По природе своей Клим двудушник и ренегат, это хорошо, почувствовал Ромен Роллан. Прочитав первые главы горьковской эпопеи, он сказал о Самгине: «Я почти уверен, что он осужден; чего бы он ни хотел (или воображал бы, что хочет), ему суждено совершать предательства — или, что еще хуже, полупредательства, предательства неуверенные, замаскированные, позволяющие ему питать иллюзии о мнимом благородстве своей души (не слишком веря в него и со скрытым отвращением к себе)».

Действительно, Клим каждый раз занимает такую позицию, правее которой начинается предательство: еще один шаг — и он станет сообщником Никоновой, или Митрофанова, или Безбедова, а может быть, и Бердникова. Однако — не становится, а если и доносит на людей, то делает это как бы нечаянно. И, собственно, разоблачает его писатель чаще всего путем тонкого обнажения того «чуть-чуть», которое позволяет читателям почувствовать, что Самгин отклоняется в сторону подлого, но так, что для окружающих, а иногда и для него самого, такое отклонение остается незаметным.

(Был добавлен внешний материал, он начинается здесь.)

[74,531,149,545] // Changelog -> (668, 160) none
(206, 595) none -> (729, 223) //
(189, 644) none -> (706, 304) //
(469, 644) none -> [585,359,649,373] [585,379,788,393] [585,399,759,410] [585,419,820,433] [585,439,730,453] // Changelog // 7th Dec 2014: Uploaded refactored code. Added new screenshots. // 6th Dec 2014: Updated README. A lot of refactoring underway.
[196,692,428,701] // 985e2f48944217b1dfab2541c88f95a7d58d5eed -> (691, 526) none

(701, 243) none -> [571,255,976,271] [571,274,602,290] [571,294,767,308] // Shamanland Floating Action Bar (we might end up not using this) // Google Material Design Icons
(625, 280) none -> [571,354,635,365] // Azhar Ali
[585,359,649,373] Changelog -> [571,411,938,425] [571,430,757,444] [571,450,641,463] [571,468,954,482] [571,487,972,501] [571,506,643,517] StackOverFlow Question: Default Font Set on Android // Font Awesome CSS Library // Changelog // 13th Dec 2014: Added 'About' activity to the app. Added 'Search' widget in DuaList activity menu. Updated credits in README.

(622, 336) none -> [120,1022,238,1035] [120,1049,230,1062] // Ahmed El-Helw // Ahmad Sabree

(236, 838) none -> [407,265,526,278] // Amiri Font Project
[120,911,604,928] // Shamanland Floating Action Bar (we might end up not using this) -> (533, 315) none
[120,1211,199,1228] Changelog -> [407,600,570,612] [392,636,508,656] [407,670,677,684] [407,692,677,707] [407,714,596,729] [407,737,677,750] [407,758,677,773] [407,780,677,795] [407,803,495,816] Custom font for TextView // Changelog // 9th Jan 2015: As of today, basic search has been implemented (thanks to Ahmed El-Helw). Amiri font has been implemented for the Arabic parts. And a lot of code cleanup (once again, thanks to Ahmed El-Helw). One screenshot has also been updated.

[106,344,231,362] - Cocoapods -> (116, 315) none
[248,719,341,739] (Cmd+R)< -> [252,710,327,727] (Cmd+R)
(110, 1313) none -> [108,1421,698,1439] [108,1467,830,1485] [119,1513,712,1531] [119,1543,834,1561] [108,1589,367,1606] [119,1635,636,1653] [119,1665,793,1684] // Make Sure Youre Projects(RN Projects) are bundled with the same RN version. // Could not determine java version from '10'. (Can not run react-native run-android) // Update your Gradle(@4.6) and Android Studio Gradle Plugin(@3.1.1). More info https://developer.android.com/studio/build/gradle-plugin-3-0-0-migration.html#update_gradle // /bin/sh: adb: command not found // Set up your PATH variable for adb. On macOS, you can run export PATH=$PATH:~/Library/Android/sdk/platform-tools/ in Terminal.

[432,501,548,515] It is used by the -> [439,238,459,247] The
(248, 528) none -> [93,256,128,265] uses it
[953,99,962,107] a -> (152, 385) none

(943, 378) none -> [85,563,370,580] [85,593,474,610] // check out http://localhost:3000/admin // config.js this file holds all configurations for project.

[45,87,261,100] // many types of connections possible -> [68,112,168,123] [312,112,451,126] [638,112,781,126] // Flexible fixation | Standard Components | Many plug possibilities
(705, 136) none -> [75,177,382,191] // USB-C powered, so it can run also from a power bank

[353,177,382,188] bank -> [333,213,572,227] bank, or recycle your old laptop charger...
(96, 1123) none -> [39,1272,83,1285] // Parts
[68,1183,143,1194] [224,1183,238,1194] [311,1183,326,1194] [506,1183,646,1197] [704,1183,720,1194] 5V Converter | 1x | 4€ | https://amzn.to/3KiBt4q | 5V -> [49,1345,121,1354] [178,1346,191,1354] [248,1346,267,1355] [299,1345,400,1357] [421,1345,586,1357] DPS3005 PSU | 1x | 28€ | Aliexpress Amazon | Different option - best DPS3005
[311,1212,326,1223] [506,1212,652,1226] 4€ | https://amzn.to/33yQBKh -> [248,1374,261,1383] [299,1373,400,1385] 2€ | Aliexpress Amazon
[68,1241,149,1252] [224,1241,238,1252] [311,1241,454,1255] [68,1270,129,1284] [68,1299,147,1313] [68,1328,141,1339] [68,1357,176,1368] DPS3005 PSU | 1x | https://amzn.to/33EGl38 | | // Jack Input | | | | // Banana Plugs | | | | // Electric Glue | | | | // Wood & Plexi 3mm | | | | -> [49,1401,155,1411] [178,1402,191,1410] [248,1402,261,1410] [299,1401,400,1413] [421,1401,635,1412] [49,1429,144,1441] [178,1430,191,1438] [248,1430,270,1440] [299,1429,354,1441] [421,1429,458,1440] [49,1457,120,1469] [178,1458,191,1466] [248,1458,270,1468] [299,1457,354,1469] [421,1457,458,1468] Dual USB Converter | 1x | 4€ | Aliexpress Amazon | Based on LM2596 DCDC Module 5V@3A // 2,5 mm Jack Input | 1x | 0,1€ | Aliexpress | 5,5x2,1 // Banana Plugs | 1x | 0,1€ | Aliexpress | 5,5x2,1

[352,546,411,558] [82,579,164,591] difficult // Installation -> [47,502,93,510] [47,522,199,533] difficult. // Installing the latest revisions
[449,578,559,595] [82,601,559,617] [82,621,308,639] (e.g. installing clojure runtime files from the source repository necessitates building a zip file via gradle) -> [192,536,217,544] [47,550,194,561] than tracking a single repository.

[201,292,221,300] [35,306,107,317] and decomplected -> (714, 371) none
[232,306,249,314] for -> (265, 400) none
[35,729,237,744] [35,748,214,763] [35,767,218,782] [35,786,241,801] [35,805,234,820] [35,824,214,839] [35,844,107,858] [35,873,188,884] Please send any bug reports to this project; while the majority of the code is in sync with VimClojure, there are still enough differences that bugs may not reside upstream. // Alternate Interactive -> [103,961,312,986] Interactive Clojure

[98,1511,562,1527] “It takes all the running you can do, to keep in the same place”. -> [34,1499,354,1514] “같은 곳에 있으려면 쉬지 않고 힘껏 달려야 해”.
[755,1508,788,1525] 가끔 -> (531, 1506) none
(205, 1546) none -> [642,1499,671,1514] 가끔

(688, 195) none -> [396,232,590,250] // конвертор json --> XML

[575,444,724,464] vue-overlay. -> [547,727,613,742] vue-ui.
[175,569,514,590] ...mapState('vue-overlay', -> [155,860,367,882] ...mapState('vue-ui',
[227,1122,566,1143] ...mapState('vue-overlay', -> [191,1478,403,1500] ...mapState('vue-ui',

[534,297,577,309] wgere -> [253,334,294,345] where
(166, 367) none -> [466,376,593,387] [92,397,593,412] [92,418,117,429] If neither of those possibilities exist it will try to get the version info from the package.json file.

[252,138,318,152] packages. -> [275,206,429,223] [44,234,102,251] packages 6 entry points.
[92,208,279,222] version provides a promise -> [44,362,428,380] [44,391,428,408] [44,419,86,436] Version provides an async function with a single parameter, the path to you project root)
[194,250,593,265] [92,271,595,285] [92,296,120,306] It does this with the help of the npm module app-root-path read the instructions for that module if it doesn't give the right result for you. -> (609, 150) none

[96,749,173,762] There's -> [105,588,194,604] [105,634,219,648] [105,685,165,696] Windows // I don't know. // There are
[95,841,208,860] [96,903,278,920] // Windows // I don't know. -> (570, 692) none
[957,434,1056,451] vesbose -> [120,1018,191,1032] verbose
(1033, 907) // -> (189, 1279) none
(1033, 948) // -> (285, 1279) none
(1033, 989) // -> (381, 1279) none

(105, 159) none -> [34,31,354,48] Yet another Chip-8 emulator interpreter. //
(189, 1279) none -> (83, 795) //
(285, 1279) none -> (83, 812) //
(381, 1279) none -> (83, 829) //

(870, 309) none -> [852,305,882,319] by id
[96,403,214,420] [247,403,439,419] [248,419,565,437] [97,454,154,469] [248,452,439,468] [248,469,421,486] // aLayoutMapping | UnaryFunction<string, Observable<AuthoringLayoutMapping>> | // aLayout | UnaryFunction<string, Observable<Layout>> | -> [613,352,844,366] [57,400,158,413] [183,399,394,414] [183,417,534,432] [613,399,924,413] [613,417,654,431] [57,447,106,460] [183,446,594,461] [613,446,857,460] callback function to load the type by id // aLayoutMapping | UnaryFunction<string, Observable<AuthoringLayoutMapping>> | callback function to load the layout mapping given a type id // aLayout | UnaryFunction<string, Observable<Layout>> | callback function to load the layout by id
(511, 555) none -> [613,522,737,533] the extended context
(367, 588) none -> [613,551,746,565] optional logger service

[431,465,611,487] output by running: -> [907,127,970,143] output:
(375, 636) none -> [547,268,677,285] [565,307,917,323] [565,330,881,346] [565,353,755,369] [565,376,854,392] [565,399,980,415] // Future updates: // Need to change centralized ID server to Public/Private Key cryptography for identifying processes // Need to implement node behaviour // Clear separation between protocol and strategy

Склонность к предательству сочетается у Самгина с потенциальным провокаторством неограниченного масштаба. Знаменательны два афоризма, рождающиеся у него в период бурного подъема освободительного движения: «Революция нужна для того, чтоб уничтожить революционеров» и «Социальная революция без социалистов». Это формулы гигантской провокации. Они побуждают Самгина к тому, что в беседах, в прокламациях, которые ему поручают написать, он изо всех сил старается представить революцию в образе Горгоны, тщательно просеивая «впечатления бытия» через густое сито своего провокаторского стремления «напугать людей» и тем заставить их отшатнуться от революции. Как всегда, надежды его не осуществляются. , —1905 год — знаменательный рубеж в дальнейшей эволюции героя. Самгин,— писал Горький,— «один из тех контрреволюционеров по натуре, которые, однако, помогали делать революцию до 1906 года; этот год успокоил их; лет десять они отдыхали, находясь в состоянии «более или менее устойчивого равновесия», затем приняли «более или менее активное участие в спасении России от революции» и на этом погибли».